Hi,
this patch speeds up compilation of compile/20001226-1.c from:
tree VRP : 35.24 (77%) usr 0.17 (21%) sys 35.50 (75%) wall 14779 kB (17%) ggc
TOTAL : 45.85 0.81 47.07 85808 kB
to:
tree VRP : 20.57 (66%) usr 0.08 ( 8%) sys 20.65 (64%) wall 14779 kB (17%) ggc
TOTAL : 31.17 0.98 32.23 85808 kB
Zdenek's patch testing script measured on GCC modules:
Compilation speed before:
real 4m45.182s
user 4m40.327s
sys 0m2.929s
real 4m45.776s
user 4m42.911s
sys 0m2.765s
Compilation speed after:
real 4m38.457s
user 4m35.700s
sys 0m2.688s
real 4m38.393s
user 4m35.701s
sys 0m2.638s
The tester however has pretty high noise, but I think this is off the
noise.
The actual problem is that our propagation engine is causing O(n^3) updates
(since incredibly large PHI node is walked many times, each time any of it's
argument change) and VRP's interval merging code is incredibly slow.
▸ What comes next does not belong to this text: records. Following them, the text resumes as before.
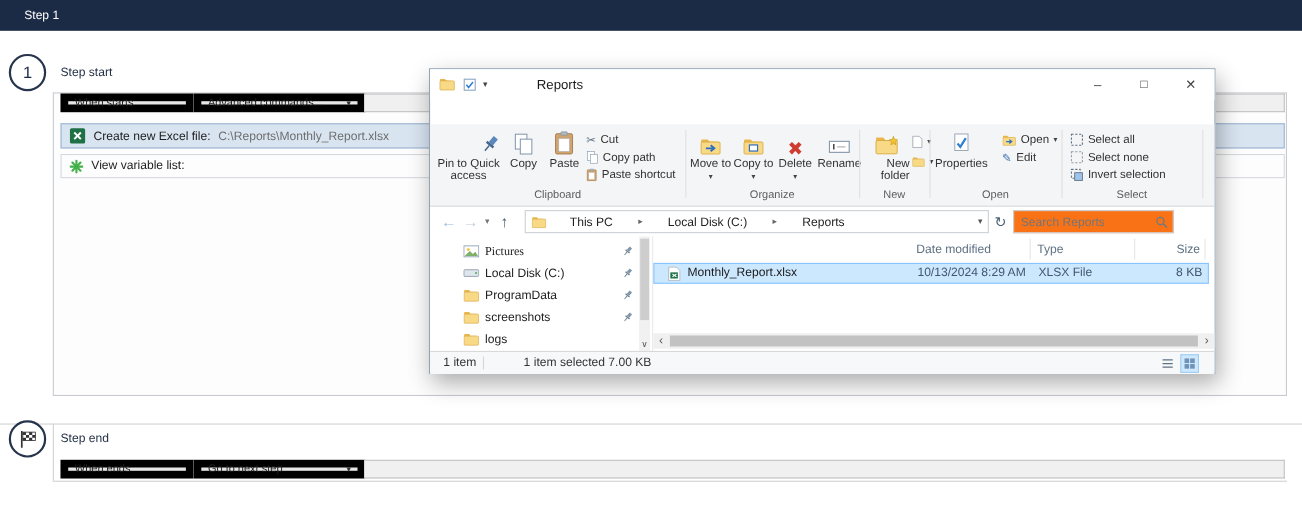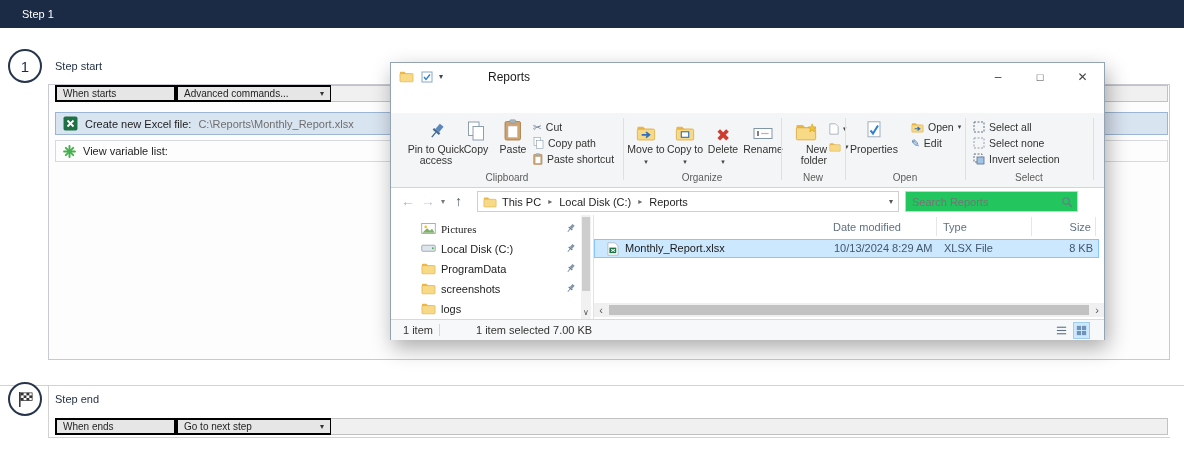--- a/index.html
+++ b/index.html
@@ -13,21 +13,21 @@
 
   
   .topbar { position:absolute; left:0; top:0; width:1184px; height:28px;
     background:#1b2a45; color:#fff; display:flex; align-items:center; padding-left:22px; font-size:11px; }
   .badge-circle { position:absolute; width:34px; height:34px; border:2px solid #26344c; border-radius:50%;
     background:#fff; display:flex; align-items:center; justify-content:center; z-index:3; }
   .badge-circle .num { font-size:15px; color:#1b2a45; }
   .section-title { position:absolute; font-size:11px; color:#1f2d42; }
   .step-box { position:absolute; left:48px; top:84px; width:1122px; height:276px;
     border:1px solid #c7cbd1; background:#fdfdfe; }
-  .hdr-box { position:absolute; height:17px; background:#e6e6e6; border:2px solid #000000;
+  .hdr-box { position:absolute; height:17px; background:#e6e6e6; border:7px solid #000000;
     display:flex; align-items:center; padding:0 6px; font-size:10px; color:#1f1f1f; }
   .hdr-band { position:absolute; height:17px; background:#f0f0f0; border:1px solid #c2c2c2; border-left:none; }
   .dd-arrow { margin-left:auto; font-size:8px; color:#333; line-height:1; }
   .cmd-row { position:absolute; left:55px; width:1113px; height:23px; background:#fdfdfd;
     border:1px solid #d6d9dd; display:flex; align-items:center; padding:0 7px; gap:7px; }
   .cmd-row.selected { background:#d9e4f1; border-color:#9cb6d1; }
   .cmd-label { color:#1d1d1d; }
   .cmd-value { color:#6e6e6e; }
   .hline { position:absolute; height:1px; background:#d2d2d2; }
   .vline { position:absolute; width:1px; background:#d2d2d2; }
@@ -49,25 +49,25 @@
   .rgroup-label { position:absolute; top:59px; font-size:10px; color:#5c5c5c; text-align:center; }
   .gsep { position:absolute; top:5px; height:62px; width:1px; background:#e0e0e0; }
   .bigbtn { position:absolute; top:3px; display:flex; flex-direction:column; align-items:center;
     font-size:10.5px; color:#333; text-align:center; line-height:11px; }
   .bigbtn .ic { height:25px; display:flex; align-items:flex-end; justify-content:center; margin-bottom:3px; }
   .smallbtn { position:absolute; height:16px; display:flex; align-items:center; gap:4px; font-size:10.5px; color:#333; white-space:nowrap; }
   .dd8 { font-size:7px; color:#444; }
   .addrbar { position:absolute; left:0; top:125px; width:713px; height:27px; background:#fff; }
   .navglyph { position:absolute; color:#58708a; font-size:14px; line-height:1; }
   .addrbox { position:absolute; left:86px; top:3px; width:422px; height:21px; border:1px solid #ccd0d4;
-    background:#fff; display:flex; align-items:center; padding:0 5px; }
+    background:#fff; display:flex; align-items:center; padding:0 5px;gap:16px; }
   .crumb { color:#1f1f1f; }
   .crumb-sep { color:#666; font-size:8px; padding:0 7px; }
-  .searchbox { position:absolute; left:514px; top:3px; width:173px; height:21px; border:1px solid #ccd0d4;
-    background:#22c55e; display:flex; align-items:center; padding-right:4px; }
+  .searchbox { position:absolute; left:530px; top:3px; width:146px; height:21px; border:1px solid #ccd0d4;
+    background:#f97316; display:flex; align-items:center; padding-right:4px; }
   .searchbox input { border:none; outline:none; flex:1; font-family:"Liberation Sans",sans-serif;
     font-size:11px; color:#444; padding-left:6px; background:transparent; min-width:0; }
   .navpane { position:absolute; left:0; top:152px; width:202px; height:104px; background:#fff; }
   .navitem { position:absolute; left:0; width:186px; height:20px; }
   .navitem .nlabel { position:absolute; left:50px; top:4px; color:#222; }
   .navitem .nic { position:absolute; left:30px; top:3px; }
   .navpin { position:absolute; left:174px; top:4px; }
   .scrolltrack-v { position:absolute; left:190px; top:0; width:10px; height:104px; background:#f1f1f1; }
   .filelist { position:absolute; left:203px; top:152px; width:510px; height:104px; background:#fff; }
   .colcell { position:absolute; top:2px; height:19px; display:flex; align-items:center;
@@ -289,21 +289,21 @@
       <span class="abs" style="left:48px; top:9px; font-size:8px; color:#444;">▾</span>
       <span class="title-text">Reports</span>
       <div class="winbtn" style="left:586px;">–</div>
       <div class="winbtn" style="left:628px; font-size:11px;">□</div>
       <div class="winbtn" style="left:670px; width:43px;">✕</div>
     </div>
 
 
     <div class="ribbon">
 
-      <div class="bigbtn" style="left:16px; width:58px;">
+      <div class="bigbtn" style="left:6px; width:58px;align-items:flex-end;">
         <span class="ic">
             <svg width="19" height="19">
               <use href="#sym-pin-big"></use>
             </svg>
           </span>
         <span>Pin to Quick access</span>
       </div>
       <div class="bigbtn" style="left:68px; width:34px;">
         <span class="ic">
             <svg width="18" height="20">

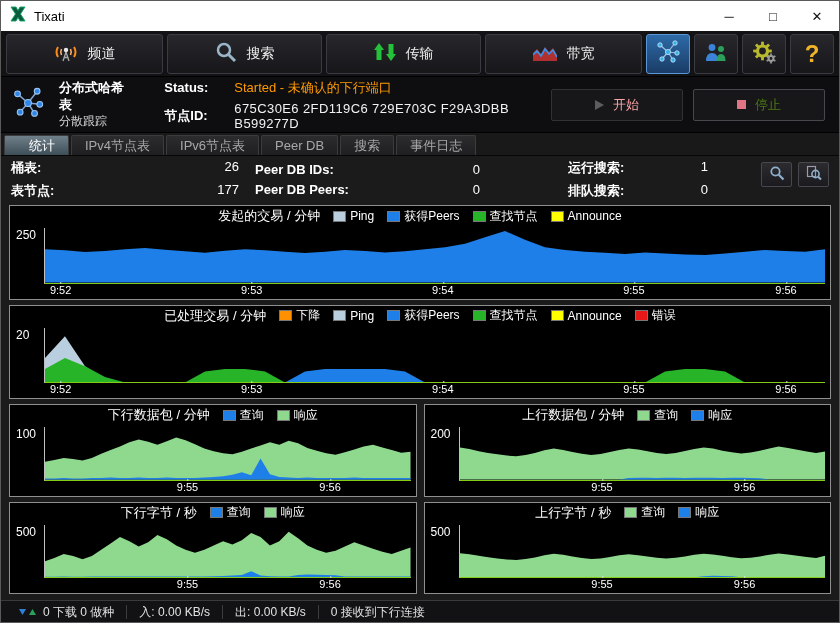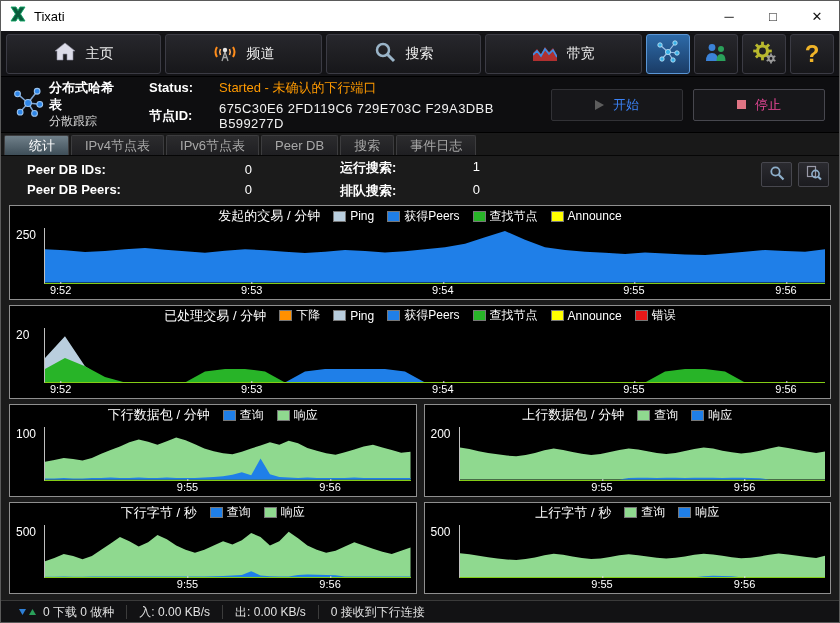--- a/index.html
+++ b/index.html
@@ -17,32 +17,32 @@
   
   .toolbar{flex:0 0 46px;background:#131316;display:flex;align-items:center;gap:4px;padding:0 5px;border-bottom:1px solid #000;}
   .tb-btn{flex:1 1 auto;height:40px;display:flex;align-items:center;justify-content:center;gap:10px;
     background:linear-gradient(#27272c,#17171a);border:1px solid #3b3b44;border-radius:3px;
     color:#ececec;font-size:14px;font-family:inherit;padding:0;}
   .tb-sq{flex:0 0 44px;height:40px;display:flex;align-items:center;justify-content:center;
     background:linear-gradient(#27272c,#17171a);border:1px solid #3b3b44;border-radius:3px;padding:0;}
   .tb-sq.active{background:linear-gradient(#2d6aa8,#1a3c66);border-color:#5a96d6;}
   .help-q{font-size:24px;font-weight:bold;color:#f0b428;line-height:1;}
   
-  .dht-header{flex:0 0 56px;background:#0e0e10;display:flex;align-items:center;padding:0 10px;gap:4px;border-bottom:1px solid #000;}
+  .dht-header{flex:0 0 56px;background:#0e0e10;display:flex;align-items:center;padding:0 10px;gap:14px;border-bottom:1px solid #000;}
   .dht-titles{line-height:1.3;}
   .dht-t1{font-size:13px;font-weight:bold;color:#fff;display:block;}
   .dht-t2{font-size:12px;color:#d8d8d8;display:block;}
   .dht-status{display:grid;grid-template-columns:62px auto;column-gap:8px;row-gap:4px;font-size:13px;margin-left:21px;align-items:center;}
   .lbl{font-weight:bold;color:#fff;}
   .status-val{color:#ff9a00;}
   .node-val{color:#f2f2f2;letter-spacing:0.4px;}
   .dht-actions{margin-left:auto;display:flex;gap:10px;padding-right:4px;}
   .dht-btn{width:132px;height:32px;display:flex;align-items:center;justify-content:center;gap:9px;
-    background:#17171a;border:1px solid #47474e;color:#ec4899;font-size:13px;border-radius:2px;font-family:inherit;}
-  .dht-btn.disabled{color:#3b82f6;border-color:#323236;}
+    background:#17171a;border:1px solid #47474e;color:#4d7c0f;font-size:13px;border-radius:2px;font-family:inherit;}
+  .dht-btn.disabled{color:#fca5a5;border-color:#323236;}
   .play-icon{width:0;height:0;border-top:5px solid transparent;border-bottom:5px solid transparent;border-left:9px solid #5d5d5d;}
   .stop-icon{width:9px;height:9px;background:#e07484;}
   
   .tabbar{flex:0 0 23px;display:flex;gap:2px;padding:2px 3px 0;background:#191919;border-bottom:1px solid #060606;}
   .tab{padding:0 13px;display:flex;align-items:center;font-size:13px;color:#a8a8a8;
     background:linear-gradient(#2c2c2e,#1f1f22);border:1px solid #3c3c3e;border-bottom:none;border-radius:2px 2px 0 0;}
   .tab.active{background:linear-gradient(#70808a,#3e4e58);color:#ffffff;padding-left:24px;}
   
   .statspanel{flex:0 0 46px;display:flex;align-items:center;padding:2px 10px;background:#1b1b1b;position:relative;font-size:13px;}
   .stat-col{display:flex;flex-direction:column;gap:5px;}
@@ -93,47 +93,48 @@
     <div class="win-controls">
       <span class="win-btn">─</span>
       <span class="win-btn">□</span>
       <span class="win-btn">✕</span>
     </div>
   </div>
 
   <div class="toolbar">
     <button class="tb-btn">
       <span>
-        <svg width="22" height="20" viewBox="0 0 22 20">
-            <polygon points="11,1 21,9 19,9 19,18 13,18 13,12 9,12 9,18 3,18 3,9 1,9" fill="#dcdce8" stroke="#8a8a9a" stroke-width="0.6"></polygon>
-          </svg>
-      </span>
-      <span class="tb-label">主页</span>
-    </button>
-    <button class="tb-btn">
-      <span>
         <svg width="24" height="20" viewBox="0 0 24 20">
           <path d="M4 5 Q1 10 4 15" stroke="#ff8c1a" fill="none" stroke-width="2"></path>
           <path d="M20 5 Q23 10 20 15" stroke="#ff8c1a" fill="none" stroke-width="2"></path>
           <path d="M7.5 7 Q6 10 7.5 13" stroke="#ffb066" fill="none" stroke-width="1.6"></path>
           <path d="M16.5 7 Q18 10 16.5 13" stroke="#ffb066" fill="none" stroke-width="1.6"></path>
           <circle cx="12" cy="8" r="2.2" fill="#e8e8e8"></circle>
           <path d="M12 10 L9 19 M12 10 L15 19 M10.2 15.5 L13.8 15.5" stroke="#aaaaaa" stroke-width="1.3" fill="none"></path>
         </svg>
       </span>
       <span class="tb-label">频道</span>
     </button>
     <button class="tb-btn">
       <span>
         <svg width="22" height="22" viewBox="0 0 22 22">
           <circle cx="9" cy="9" r="6" fill="none" stroke="#9ab4c8" stroke-width="2.5"></circle>
           <line x1="13.5" y1="13.5" x2="20" y2="20" stroke="#9ab4c8" stroke-width="3"></line>
         </svg>
       </span>
       <span class="tb-label">搜索</span>
+    </button>
+    <button class="tb-btn">
+      <span>
+        <svg width="22" height="20" viewBox="0 0 22 20">
+          <polygon points="2.5,18 2.5,8 0,8 5,1 10,8 7.5,8 7.5,18" fill="#25c13a"></polygon>
+          <polygon points="14.5,2 14.5,12 12,12 17,19 22,12 19.5,12 19.5,2" fill="#25c13a"></polygon>
+        </svg>
+      </span>
+      <span class="tb-label">传输</span>
     </button>
     <button class="tb-btn">
       <span>
         <svg width="24" height="18" viewBox="0 0 24 18">
           <polygon points="0,18 0,10 4,6 8,11 12,4 16,9 20,5 24,12 24,18" fill="#b03030"></polygon>
           <polyline points="0,12 4,8 8,13 12,6 16,11 20,7 24,14" fill="none" stroke="#3a8fe8" stroke-width="1.6"></polyline>
         </svg>
       </span>
       <span class="tb-label">带宽</span>
     </button>
@@ -248,20 +249,30 @@
   <div class="tabbar">
     <span class="tab active">统计</span>
     <span class="tab">IPv4节点表</span>
     <span class="tab">IPv6节点表</span>
     <span class="tab">Peer DB</span>
     <span class="tab">搜索</span>
     <span class="tab">事件日志</span>
   </div>
 
   <div class="statspanel">
+    <div class="stat-col c1">
+      <div class="stat-row">
+        <span class="stat-label">桶表:</span>
+        <span class="stat-value">26</span>
+      </div>
+      <div class="stat-row">
+        <span class="stat-label">表节点:</span>
+        <span class="stat-value">177</span>
+      </div>
+    </div>
     <div class="stat-col c2">
       <div class="stat-row">
         <span class="stat-label">Peer DB IDs:</span>
         <span class="stat-value">0</span>
       </div>
       <div class="stat-row">
         <span class="stat-label">Peer DB Peers:</span>
         <span class="stat-value">0</span>
       </div>
     </div>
This is because it is written in the form of fold_binary_to_constant that is
very hard working function and in general way it first converts each query
to LT_EXPR and then execute it.
I've sped it up by ding this conversion by hand and inlning the most common case
of integer constants.
I also sent patches to deal with the PHI node walking problem, but for stage1
we probably should think about fixing this correctly and making propagation
engine to work over PHI operands, instead of whole PHIs and update our interface
accordingly.
Also value_ranges_intersect_p is a hot function and written in incredibly
ineffecient way. It basically needs to sort the 4 numbers, where part of
information is known from the fact if the intervals are ANTI_* or not.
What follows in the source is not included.